Notwestminster 2017: Remaking a Maker Day

When I started a survey of hackathons as part of the Ardler Inventors project last year, Notwestminster’s Maker Day was the first event I visited. Bringing together a mixed audience of councillors, local government employees, activists, coders and academics together to imagine different futures for local democracy was a perfect fit for our project. Afterwards, I went on to survey a whole series of hackathons to figure out how they were managing to engaging diverse audiences, before we developed our own Ardler Inventor Days to use these events for community innovation.

So it was great to be able to close the circle by feeding our findings back into this year’s Notwestminster by helping to run the events, which had been re-imagined as a Design Experiments Day.
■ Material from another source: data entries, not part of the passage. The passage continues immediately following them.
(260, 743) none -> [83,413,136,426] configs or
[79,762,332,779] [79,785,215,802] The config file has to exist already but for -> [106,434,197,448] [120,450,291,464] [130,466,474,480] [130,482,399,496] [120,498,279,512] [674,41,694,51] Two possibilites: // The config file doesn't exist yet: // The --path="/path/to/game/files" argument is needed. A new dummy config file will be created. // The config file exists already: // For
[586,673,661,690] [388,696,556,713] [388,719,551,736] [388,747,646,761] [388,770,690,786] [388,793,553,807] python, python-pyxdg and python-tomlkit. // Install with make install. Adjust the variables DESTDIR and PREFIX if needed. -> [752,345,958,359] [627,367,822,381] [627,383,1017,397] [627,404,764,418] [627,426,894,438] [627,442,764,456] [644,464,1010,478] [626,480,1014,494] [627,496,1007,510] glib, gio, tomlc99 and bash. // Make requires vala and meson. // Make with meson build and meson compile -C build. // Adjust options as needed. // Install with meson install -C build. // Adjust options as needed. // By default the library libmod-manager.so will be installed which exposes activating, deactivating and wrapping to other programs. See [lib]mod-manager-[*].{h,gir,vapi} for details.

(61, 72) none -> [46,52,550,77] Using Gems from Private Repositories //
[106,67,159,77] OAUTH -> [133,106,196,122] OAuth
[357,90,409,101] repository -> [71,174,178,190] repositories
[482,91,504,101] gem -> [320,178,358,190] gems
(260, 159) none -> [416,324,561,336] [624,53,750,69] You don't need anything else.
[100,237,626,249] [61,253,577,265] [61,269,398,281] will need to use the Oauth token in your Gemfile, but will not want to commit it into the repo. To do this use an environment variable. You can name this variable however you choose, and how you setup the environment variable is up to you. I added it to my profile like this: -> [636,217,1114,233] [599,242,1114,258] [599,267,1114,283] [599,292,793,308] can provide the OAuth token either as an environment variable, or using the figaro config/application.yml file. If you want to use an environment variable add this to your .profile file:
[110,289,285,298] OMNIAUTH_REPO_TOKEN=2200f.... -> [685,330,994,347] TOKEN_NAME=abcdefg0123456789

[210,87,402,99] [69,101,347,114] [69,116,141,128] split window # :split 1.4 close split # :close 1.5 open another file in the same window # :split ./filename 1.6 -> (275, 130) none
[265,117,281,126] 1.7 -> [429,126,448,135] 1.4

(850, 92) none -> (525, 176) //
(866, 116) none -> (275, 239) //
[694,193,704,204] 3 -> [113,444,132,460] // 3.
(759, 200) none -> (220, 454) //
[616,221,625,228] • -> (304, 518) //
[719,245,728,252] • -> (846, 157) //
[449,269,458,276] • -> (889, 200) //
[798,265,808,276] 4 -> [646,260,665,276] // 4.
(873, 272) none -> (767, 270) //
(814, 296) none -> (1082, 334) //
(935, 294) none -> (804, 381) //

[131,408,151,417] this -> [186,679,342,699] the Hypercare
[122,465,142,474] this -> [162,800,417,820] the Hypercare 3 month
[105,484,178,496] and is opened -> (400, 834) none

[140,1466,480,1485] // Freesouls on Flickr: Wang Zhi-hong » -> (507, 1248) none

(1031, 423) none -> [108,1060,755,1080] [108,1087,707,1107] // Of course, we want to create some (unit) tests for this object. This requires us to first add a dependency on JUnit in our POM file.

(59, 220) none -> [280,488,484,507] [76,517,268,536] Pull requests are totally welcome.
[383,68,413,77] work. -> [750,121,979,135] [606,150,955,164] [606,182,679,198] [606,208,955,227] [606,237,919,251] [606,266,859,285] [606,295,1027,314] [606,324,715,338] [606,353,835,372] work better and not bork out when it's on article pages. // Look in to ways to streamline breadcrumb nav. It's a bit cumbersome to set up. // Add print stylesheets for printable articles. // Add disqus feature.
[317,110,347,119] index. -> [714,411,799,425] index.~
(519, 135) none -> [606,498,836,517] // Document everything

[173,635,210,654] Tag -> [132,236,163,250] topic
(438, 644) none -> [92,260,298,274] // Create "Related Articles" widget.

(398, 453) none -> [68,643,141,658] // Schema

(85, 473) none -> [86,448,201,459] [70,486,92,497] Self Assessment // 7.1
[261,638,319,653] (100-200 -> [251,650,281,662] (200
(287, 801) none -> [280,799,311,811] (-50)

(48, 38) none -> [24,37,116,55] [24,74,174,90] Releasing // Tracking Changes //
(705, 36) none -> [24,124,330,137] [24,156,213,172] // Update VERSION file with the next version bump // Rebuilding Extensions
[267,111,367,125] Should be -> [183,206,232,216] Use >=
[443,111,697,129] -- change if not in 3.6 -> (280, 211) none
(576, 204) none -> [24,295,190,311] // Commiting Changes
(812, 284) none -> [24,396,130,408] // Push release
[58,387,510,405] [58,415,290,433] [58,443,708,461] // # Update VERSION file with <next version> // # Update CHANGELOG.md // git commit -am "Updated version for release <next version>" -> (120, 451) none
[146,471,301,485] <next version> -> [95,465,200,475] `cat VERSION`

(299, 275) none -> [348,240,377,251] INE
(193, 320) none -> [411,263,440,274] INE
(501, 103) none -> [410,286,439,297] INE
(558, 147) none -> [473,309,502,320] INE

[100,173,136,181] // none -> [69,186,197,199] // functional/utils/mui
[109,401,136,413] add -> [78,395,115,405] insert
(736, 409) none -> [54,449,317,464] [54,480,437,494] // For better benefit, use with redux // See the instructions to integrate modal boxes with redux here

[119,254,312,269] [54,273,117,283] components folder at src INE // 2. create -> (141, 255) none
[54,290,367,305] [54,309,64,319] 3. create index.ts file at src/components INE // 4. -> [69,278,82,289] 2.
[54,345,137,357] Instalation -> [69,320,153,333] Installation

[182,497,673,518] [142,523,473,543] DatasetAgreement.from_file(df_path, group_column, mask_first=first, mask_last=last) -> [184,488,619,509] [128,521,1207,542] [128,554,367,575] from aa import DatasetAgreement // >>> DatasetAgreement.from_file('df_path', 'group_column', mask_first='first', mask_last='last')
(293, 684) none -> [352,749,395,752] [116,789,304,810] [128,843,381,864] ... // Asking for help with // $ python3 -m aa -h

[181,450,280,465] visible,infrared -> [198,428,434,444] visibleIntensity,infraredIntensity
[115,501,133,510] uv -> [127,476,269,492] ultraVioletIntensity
Notwestminster is an annual event designed to bring people and ideas together around strengthening local democracy. Although the main event runs as a series of workshops and talks, the Maker Day is a hackathon-style fringe event . The event has only run for a few years and continues to evolve, but for the past year, Dave McKenna has been promoting his idea of design experiments, which are effectively small scale pilots of some of the ideas that are generated during their events. For us, this is our natural way of working, so we were happy to help support the event.

We set out to do this with a few clear goals, drawn from the types of approaches we normally use:

  • Get outside the venue and actually engage with members of the public.
  • Prototype something that captures the essence of your idea.
  • Learn something that can be taken forward next time.

So in the spirit of acting and reflecting: what did we learn?

Firstly, it’s hard to stop talking and start doing. But that’s okay. We’d wanted teams at the event to actually prototype something, but that didn’t need to be digital: it might be a mock-up or prop that helped to explain the idea, or prototyped content, like videos or stories. But some teams—including the one I was part of—still spent much of the day talking through potential ideas and the issues they raised. We think the most important thing was that teams weren’t forced into working with particular media or technologies. The very varied audience means people arrive with different skills and comfort zones, but we can try to give them a rich set of tools to work with and hope they might pick up something new.

Next, if you want people to go outside and talk to people, February isn’t necessarily the best time to do it. (Although it only snowed for a little while, so I don’t know what anyone had to complain about…). In future, I think it would be great to link the making day more strongly to the main event on the following day. Maybe doing some of the testing of prototypes and ideas the following day, rather than inflicting them on unsuspecting and cold members of the public would help connect the two days and help raise awareness of the maker day.

Finally, these types of event always make me reflect on the relationship between digital democracy research and practice. There were relatively few researchers are the event, and those who were tended to be from politics backgrounds. HCI has taken a keen interest in politics and localism in recent years, but I still feel like there’s a big gulf between these communities. In particular, I noticed that a lot of the attendees were from smaller councils (especially Kirklees), who stuck me as much more flexible and agile than the larger city councils that I’ve tried to work with. The way they’ve embraced design experiments makes me think there’s a lot of room here for academic collaboration, possibly in helping to design and evaluate good experiments.